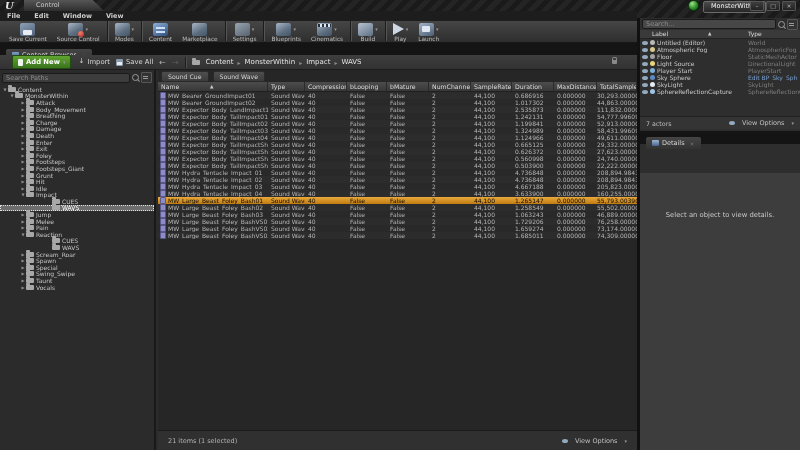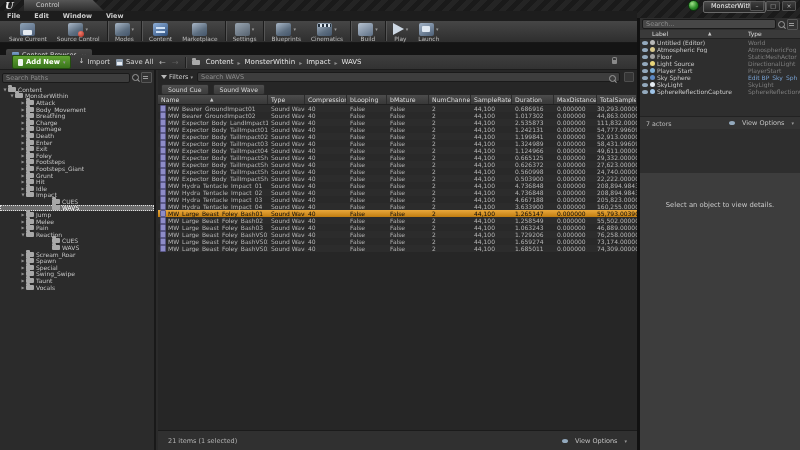--- a/index.html
+++ b/index.html
@@ -143,21 +143,21 @@
   .orow{height:7px;display:flex;align-items:center;gap:2px;padding-left:2px;font-size:6px;color:#c8c8c8;white-space:nowrap;}
   .orow .olabel{flex:1;overflow:hidden;}
   .orow .otype{width:52px;color:#7d7d7d;overflow:hidden;}
   .otype.link{color:#77a0d0;text-decoration:underline;}
   .oglyph{width:5px;height:5px;border-radius:50%;flex:none;}
   .wo-footer{height:13px;margin-top:21px;background:#343434;border-top:1px solid #222;
     display:flex;align-items:center;padding:0 6px;box-sizing:border-box;}
   .wo-footer .actors{font-size:6.3px;color:#bdbdbd;}
   .details-tabstrip{height:13px;background:#141414;margin-top:2px;}
   .details-body{position:absolute;left:0;right:0;top:155px;bottom:0;background:#3d3d3d;text-align:center;}
-  .details-msg{margin-top:28px;font-size:6.8px;color:#c9c9c9;}
+  .details-msg{margin-top:38px;font-size:6.8px;color:#c9c9c9;}
   .details-ico{width:7px;height:6px;border-radius:1px;background:linear-gradient(#9db8d6,#46648c);}
 </style>
 </head>
 <body>
 
 <div id="app">
 
   <div class="titlebar">
     <span class="ue-logo">U</span>
     <div class="untitled-tab">Control</div>
@@ -458,32 +458,20 @@
           </div>
           <div class="tree-row" style="padding-left: 20px;">
             <span class="tree-arrow">▶</span>
             <span class="folder"></span>
             <span class="tree-label">Vocals</span>
           </div>
         </div>
     </div>
 
     <div class="right-pane">
-      <div class="filters-row">
-        <div class="filters-btn">
-          <span class="funnel"></span>
-          <span>Filters</span>
-          <span class="tb-caret">▾</span>
-        </div>
-        <div class="search-wrap">
-          <input class="ue-input" placeholder="Search WAVS" style="">
-          <span class="mag search-mag"></span>
-        </div>
-        <span class="save-search-btn"></span>
-      </div>
       <div class="chips-row" id="chips">
           <div class="chip">Sound Cue</div>
           <div class="chip">Sound Wave</div>
         </div>
       <div class="thead tgrid" id="thead">
           <div class="th">Name<span class="sort-arrow">▲</span></div>
           <div class="th">Type</div>
           <div class="th">CompressionQual</div>
           <div class="th">bLooping</div>
           <div class="th">bMature</div>
@@ -883,18 +871,25 @@
         </div>
       </div>
     <div class="wo-footer">
       <span class="actors">7 actors</span>
       <div class="view-options">
         <span class="eye"></span>
         <span>View Options</span>
         <span class="tb-caret">▾</span>
       </div>
     </div>
+    <div class="details-tabstrip">
+      <div class="panel-tab">
+        <span class="details-ico"></span>
+        <span>Details</span>
+        <span class="tab-x">×</span>
+      </div>
+    </div>
     <div class="details-body">
       <div class="details-msg">Select an object to view details.</div>
     </div>
   </div>
 
 </div>
 
 </body></html>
_ _ _ _ _ _ _
BRIEF: Look through the material and find each line that includes "radius", then copy it.

WRITTEN ANSWER:
   .oglyph{width:5px;height:5px;border-radius:50%;flex:none;}
   .details-ico{width:7px;height:6px;border-radius:1px;background:linear-gradient(#9db8d6,#46648c);}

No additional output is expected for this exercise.